Pois bem, demonstrando uma coragem cívica rara nestes tempos, eles aprovaram por unanimidade a aplicação emergencial da Coronavac e da Oxford/AstraZeneca, justificando seus votos com critérios científicos. Defenderam ainda a vacinação em massa e o distanciamento social, afirmando que não há tratamento terapêutico para a doença, contrariando Bolsonaro e o ministro Pazuello, que “receitam” a tristemente famosa hidroxicloroquina.

O outro motivo de esperança foi o início do plano de imunização em todo o país. Mesmo considerando a absoluta falta de planejamento, a total insuficiência das doses e as inaceitáveis deficiências da distribuição, o evento levou para as primeiras páginas dos jornais e telas de TV o sorriso feliz dos que acabavam de ser imunizados.
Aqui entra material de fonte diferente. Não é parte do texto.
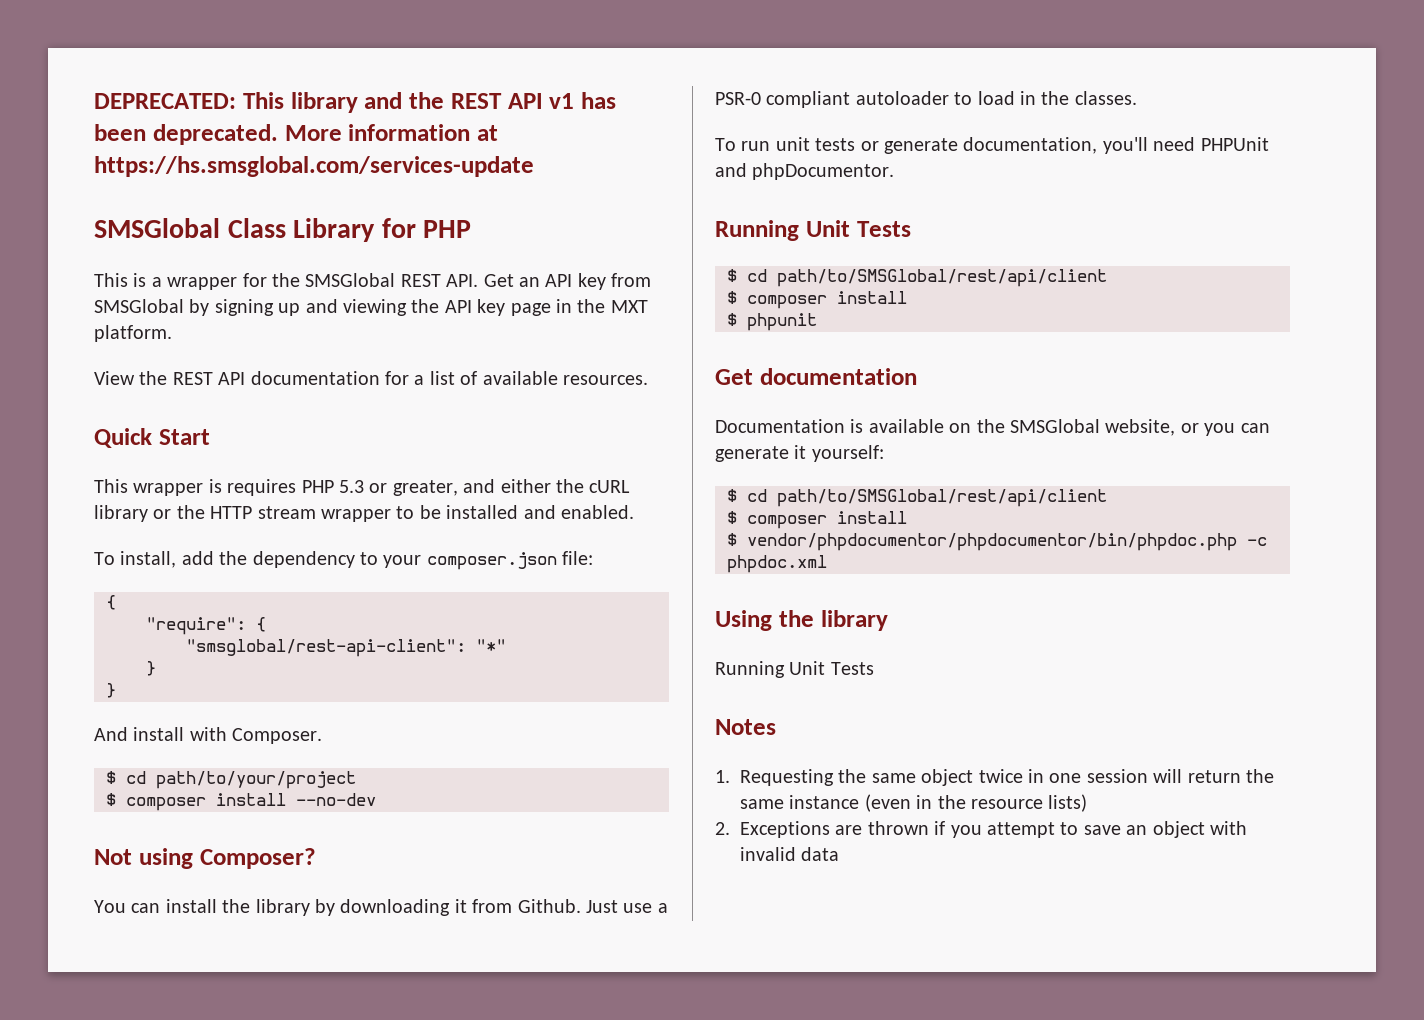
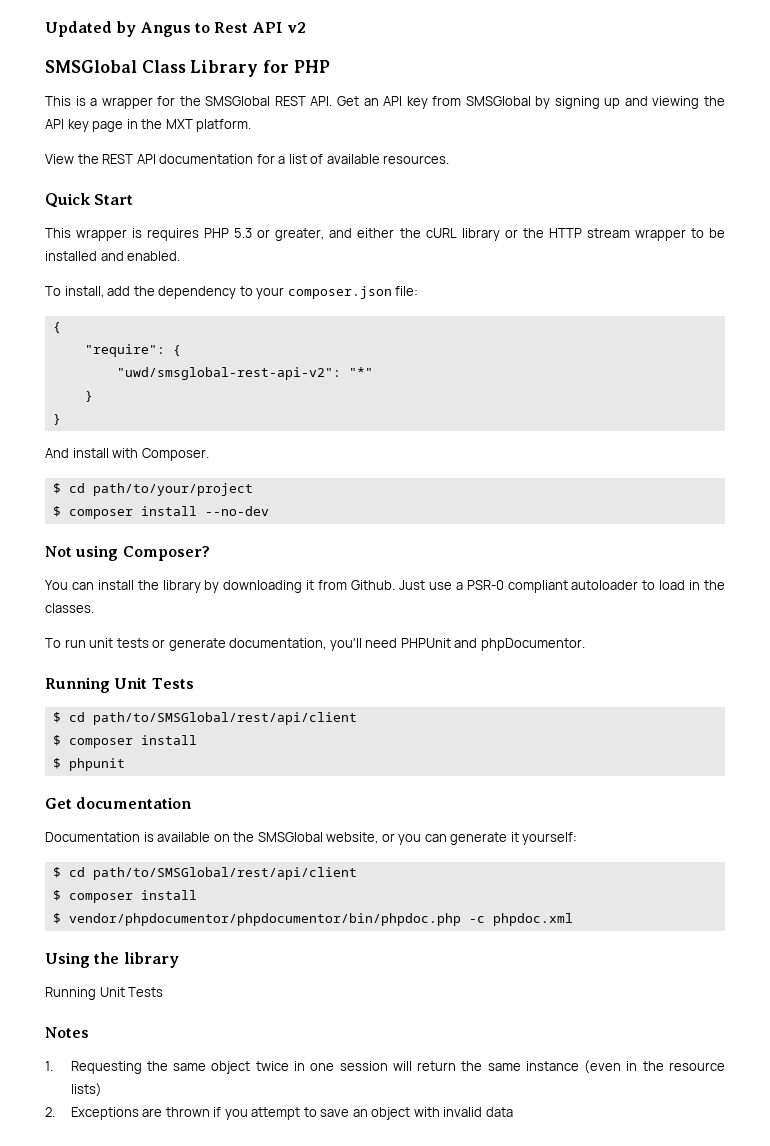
[94,92,616,113] [94,124,498,145] [94,156,534,177] DEPRECATED: This library and the REST API v1 has been deprecated. More information at https://hs.smsglobal.com/services-update -> [45,21,306,37] Updated by Angus to Rest API v2
[186,639,466,657] "smsglobal/rest-api-client": -> [116,367,341,380] "uwd/smsglobal-rest-api-v2":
“Merecíamos um domingo assim”, escreveu a sábia e lúcida Margareth Dalcolmo diante das manifestações de euforia. Mas ela mesma não deixa esquecer que, ante a tragédia de Manaus, trata-se do “o avesso do épico”. Na terra que é o pulmão do mundo, idosos, bebês, pacientes estão morrendo asfixiados.

E ninguém sabia? De acordo com a Advocacia-Geral da União, o Ministério da Saúde teve conhecimento da escassez no estoque de oxigênio no estado no dia 8 de janeiro. O ministro Pazuello esteve em Manaus na época e alegou que fez “tudo o que tinha que fazer”. E atribuiu o agravamento da crise à umidade do ar.

No mais, ele diz que a culpa é da imprensa.